In August, two Tostan training alumni, Asmau Ayub and Mohammed Andani Hussein, returned to the Tostan Training Center (TTC) for an 11-day workshop on Tostan’s human rights-based approach to community-led development, held in collaboration with the Carter Center. They brought with them young development professionals from their respective organizations, the Rayuwa Foundation and Haske Ghana. The Rayuwa Foundation works to improve community wellbeing through psychosocial support services, mentorship, and children’s rights trainings, while Haske Ghana aims to reduce conflict, empower women and remove the socio-economic barriers to girls’ education.

At the conclusion of the Tostan training, I asked participants to reflect on what they had learned during the seminar, and how their new knowledge will impact the challenges they face in their work.

Acccording to Inusah Mohammed from the Rayuwa Foundation, one of their difficulties was:

…friction with the leaders of the community, who said that they did not know why we were there and that they didn’t feel like part of the whole thing and that it seemed as though we were looking down on whatever they had been doing in the past years.

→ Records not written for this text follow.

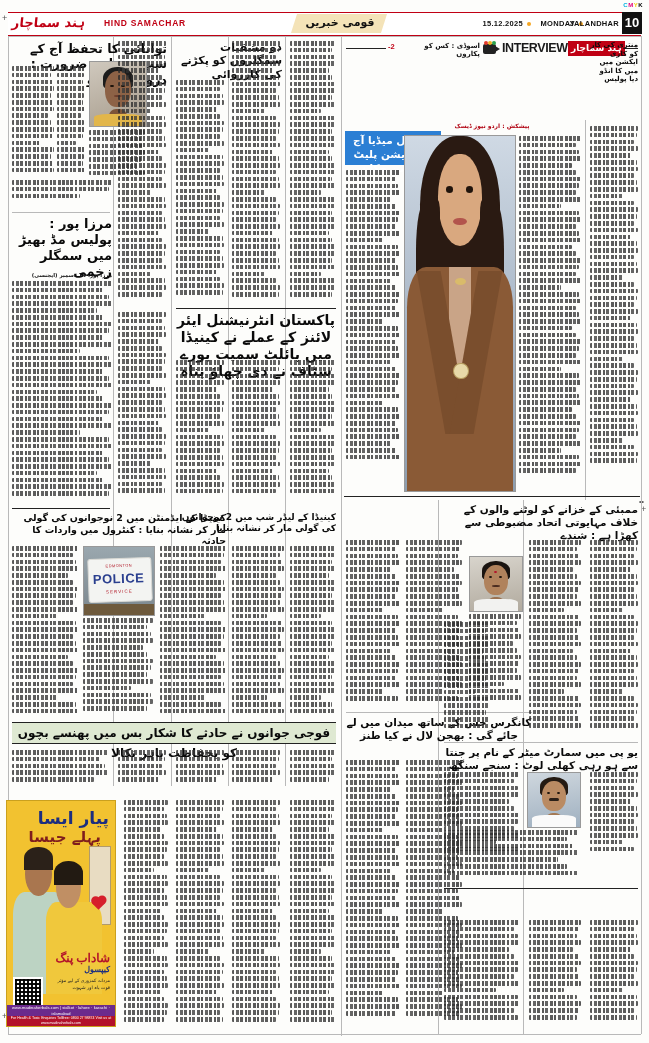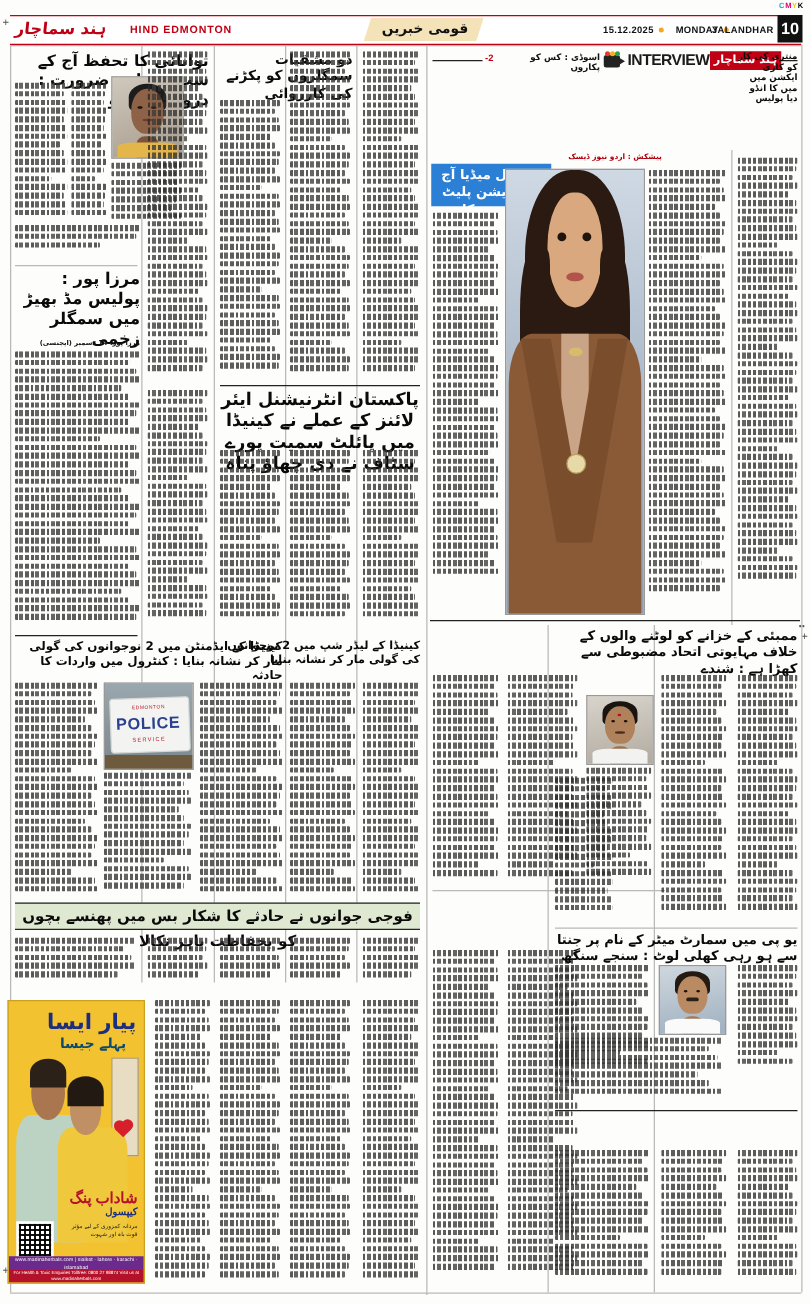"HIND EDMONTON" div.mast-eng { text: EDMONTON -> SAMACHAR }
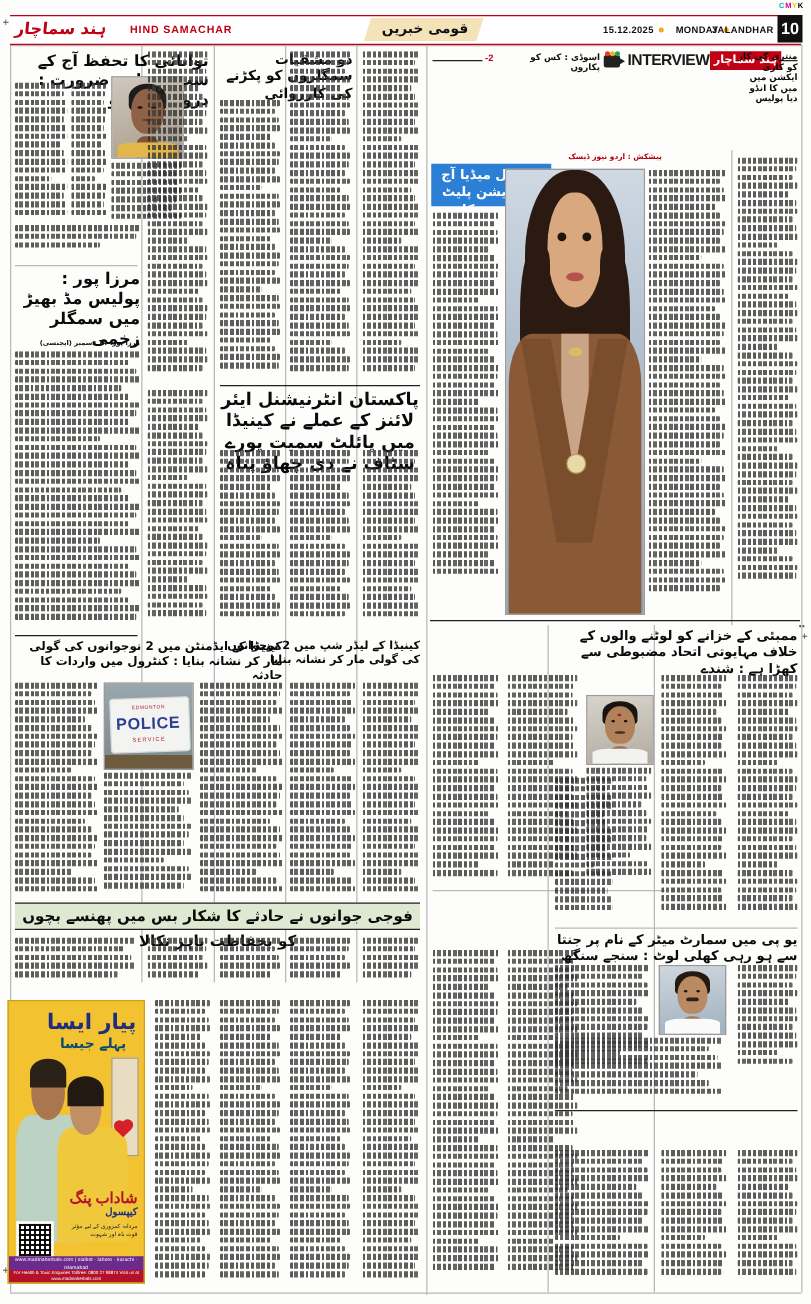"کانگرس جس کے ساتھ میدان" div.hl { html: none -> <div>کانگرس جس کے ساتھ میدان میں لے جائے گی : بھجن لال نے کیا طنز</div> }
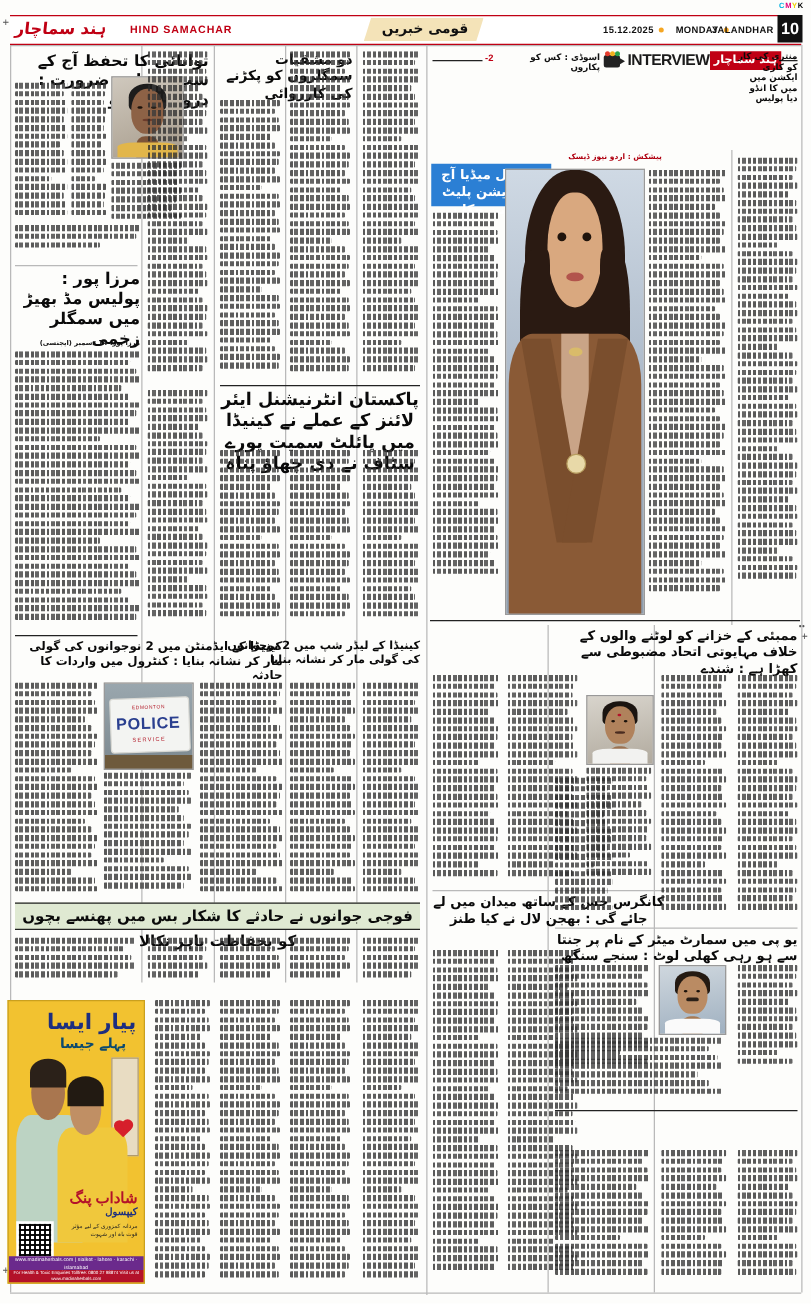"پہلے جیسا" div.ad-head { color: #0c4a6e -> #7f1d1d; font-size: 11px -> 15px }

A key takeaway for him was the need to foster in the community a “sense of belonging” by “working with the intellect of the people rather than going there to look down on the intellect of the people.” As Asmau Ayub put it, this critical dynamic between communities and development workers is about:

 …not necessarily just pouring out ideas onto the community but really listening to the community, engaging them from their own perspective, understanding what their needs are and then giving it back to them as a community. That way, you get to work with a community and there is cooperation.

This type of interaction was best demonstrated through the training’s participatory, learner-centered approach. In practice, participants discussed the lessons learned by Tostan staff over 25 years of program implementation and even experienced sessions directly from the Community Empowerment Program (CEP). Mohammed Andani Hussein noted:

This time around I learned a lot about how to get community members to talk, how to get community members into a dialogue…one important thing that we’ve learned here…is the icebreakers, because when you bring students together, it is always difficult for them to open up and start talking. But we’ve learned how to get them to start talking through games…and I’m sure that this will be very, very useful for us.

All of the August training participants were religious and work in contexts where religion is an important part of daily life. Considerable time was therefore devoted to exploring Tostan’s work with religious leaders and the intersection between Islam and human rights. On this point, Zakaria Mohammed Mutawakilu reflected:

Indeed, it surprised me in a way. I did not know that the Tostan Training Center would tackle human rights from the Islamic perspective. Most of the human rights we have learned, particularly to equality and to a fair trial, the human right to life, to education, to health – all these human rights are found in Islam.

Throughout these discussions, participants expressed the particularities of the contexts in which they work and analyzed them through various theories examined during the training. An especially striking example with regard to social norm theory came from Alhassan Ibn Abdallah, who, in addition to his work with Haske Ghana, leads an NGO working to empower women and girls living in slums through education and entertainment:

…it doesn’t look like any other community, because in slums you find people coming from so many different communities and they come together to make the slum. And each person comes in with his norm, and then when all these norms come together, it creates another norm that is different – completely different. And here [at the TTC] I have learned the idea of social norms and the processes or steps that you can use to harness the positives of a society to actually change social norms in a very positive direction.

Participants also worked together with the guidance of trainers to get feedback on their project proposals and program designs, and practice how to set useful and obtainable objectives. Alhassan Ibn Abdallah summarized the true impact of the practical skills they developed over the course of the training:

…in urban areas, you have very vibrant young people living in the slums and they don’t know how much they can actually aspire to. With the knowledge I have acquired here, when I go back I will be able to motivate and inspire people and bring them together…to identify our potentials and aspire to reach them.

This inspiration to effect positive change in unique contexts is one of the principle goals of the TTC. Just as community members who follow our three-year CEP define what they would like to glean from the program, so too can training participants personalize our methodology and approach according to their own communities’ needs.